- _EXERCISE DETAILS_
Return, exactly as written, every line from the first line of the data below through the line that contains "- By marrying".

++++ SOURCE DATA ++++

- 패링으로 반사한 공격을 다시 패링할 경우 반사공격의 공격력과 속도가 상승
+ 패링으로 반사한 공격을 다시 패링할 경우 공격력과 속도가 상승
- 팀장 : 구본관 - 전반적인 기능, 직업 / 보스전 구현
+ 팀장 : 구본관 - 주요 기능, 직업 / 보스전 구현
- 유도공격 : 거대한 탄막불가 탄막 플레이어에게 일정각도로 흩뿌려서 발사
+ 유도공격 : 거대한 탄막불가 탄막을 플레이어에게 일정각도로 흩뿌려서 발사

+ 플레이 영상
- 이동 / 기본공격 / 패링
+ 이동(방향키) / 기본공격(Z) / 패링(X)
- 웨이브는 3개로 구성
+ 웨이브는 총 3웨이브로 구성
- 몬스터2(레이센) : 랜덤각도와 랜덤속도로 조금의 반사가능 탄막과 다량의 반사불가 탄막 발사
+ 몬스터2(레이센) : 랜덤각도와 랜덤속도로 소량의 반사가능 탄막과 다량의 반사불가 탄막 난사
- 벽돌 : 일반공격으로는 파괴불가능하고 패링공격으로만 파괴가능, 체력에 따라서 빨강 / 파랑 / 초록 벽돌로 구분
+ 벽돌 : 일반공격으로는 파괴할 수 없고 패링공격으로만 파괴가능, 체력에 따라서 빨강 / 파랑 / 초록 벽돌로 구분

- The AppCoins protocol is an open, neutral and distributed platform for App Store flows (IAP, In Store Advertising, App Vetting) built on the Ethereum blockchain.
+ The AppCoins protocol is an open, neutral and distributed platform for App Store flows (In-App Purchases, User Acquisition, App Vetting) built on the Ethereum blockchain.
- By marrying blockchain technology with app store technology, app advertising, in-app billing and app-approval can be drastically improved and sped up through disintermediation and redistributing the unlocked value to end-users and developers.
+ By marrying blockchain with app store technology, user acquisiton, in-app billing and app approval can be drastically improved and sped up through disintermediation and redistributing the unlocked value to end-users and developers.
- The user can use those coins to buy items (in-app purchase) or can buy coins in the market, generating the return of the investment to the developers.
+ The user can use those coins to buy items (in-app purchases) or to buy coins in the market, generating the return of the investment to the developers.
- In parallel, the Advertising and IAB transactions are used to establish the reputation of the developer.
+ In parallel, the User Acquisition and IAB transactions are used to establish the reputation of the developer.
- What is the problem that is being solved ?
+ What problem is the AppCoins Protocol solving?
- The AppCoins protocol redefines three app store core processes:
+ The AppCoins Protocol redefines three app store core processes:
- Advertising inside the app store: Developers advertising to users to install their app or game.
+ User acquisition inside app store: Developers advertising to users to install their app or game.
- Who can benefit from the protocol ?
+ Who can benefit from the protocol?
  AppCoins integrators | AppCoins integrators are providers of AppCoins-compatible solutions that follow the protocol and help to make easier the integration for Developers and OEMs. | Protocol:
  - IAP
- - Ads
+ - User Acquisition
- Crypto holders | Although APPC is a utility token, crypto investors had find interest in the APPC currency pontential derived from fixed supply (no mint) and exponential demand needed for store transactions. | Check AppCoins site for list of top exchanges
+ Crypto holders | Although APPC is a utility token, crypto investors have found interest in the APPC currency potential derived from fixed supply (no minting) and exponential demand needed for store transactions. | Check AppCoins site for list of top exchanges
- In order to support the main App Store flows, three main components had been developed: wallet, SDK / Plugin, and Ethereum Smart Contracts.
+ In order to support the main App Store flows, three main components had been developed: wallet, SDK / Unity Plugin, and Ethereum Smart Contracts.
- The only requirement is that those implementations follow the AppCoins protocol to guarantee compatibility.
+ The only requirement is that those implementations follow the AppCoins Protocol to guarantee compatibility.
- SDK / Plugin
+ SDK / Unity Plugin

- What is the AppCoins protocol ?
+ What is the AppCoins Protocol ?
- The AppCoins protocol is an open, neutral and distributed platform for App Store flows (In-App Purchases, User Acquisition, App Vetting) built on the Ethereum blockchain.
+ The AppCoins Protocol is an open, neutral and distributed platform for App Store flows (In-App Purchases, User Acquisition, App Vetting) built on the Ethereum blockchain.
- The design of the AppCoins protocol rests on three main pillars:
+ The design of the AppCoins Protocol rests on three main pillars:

++++

- _RESPONSE FOR THIS EXERCISE_
- 패링으로 반사한 공격을 다시 패링할 경우 반사공격의 공격력과 속도가 상승
+ 패링으로 반사한 공격을 다시 패링할 경우 공격력과 속도가 상승
- 팀장 : 구본관 - 전반적인 기능, 직업 / 보스전 구현
+ 팀장 : 구본관 - 주요 기능, 직업 / 보스전 구현
- 유도공격 : 거대한 탄막불가 탄막 플레이어에게 일정각도로 흩뿌려서 발사
+ 유도공격 : 거대한 탄막불가 탄막을 플레이어에게 일정각도로 흩뿌려서 발사

+ 플레이 영상
- 이동 / 기본공격 / 패링
+ 이동(방향키) / 기본공격(Z) / 패링(X)
- 웨이브는 3개로 구성
+ 웨이브는 총 3웨이브로 구성
- 몬스터2(레이센) : 랜덤각도와 랜덤속도로 조금의 반사가능 탄막과 다량의 반사불가 탄막 발사
+ 몬스터2(레이센) : 랜덤각도와 랜덤속도로 소량의 반사가능 탄막과 다량의 반사불가 탄막 난사
- 벽돌 : 일반공격으로는 파괴불가능하고 패링공격으로만 파괴가능, 체력에 따라서 빨강 / 파랑 / 초록 벽돌로 구분
+ 벽돌 : 일반공격으로는 파괴할 수 없고 패링공격으로만 파괴가능, 체력에 따라서 빨강 / 파랑 / 초록 벽돌로 구분

- The AppCoins protocol is an open, neutral and distributed platform for App Store flows (IAP, In Store Advertising, App Vetting) built on the Ethereum blockchain.
+ The AppCoins protocol is an open, neutral and distributed platform for App Store flows (In-App Purchases, User Acquisition, App Vetting) built on the Ethereum blockchain.
- By marrying blockchain technology with app store technology, app advertising, in-app billing and app-approval can be drastically improved and sped up through disintermediation and redistributing the unlocked value to end-users and developers.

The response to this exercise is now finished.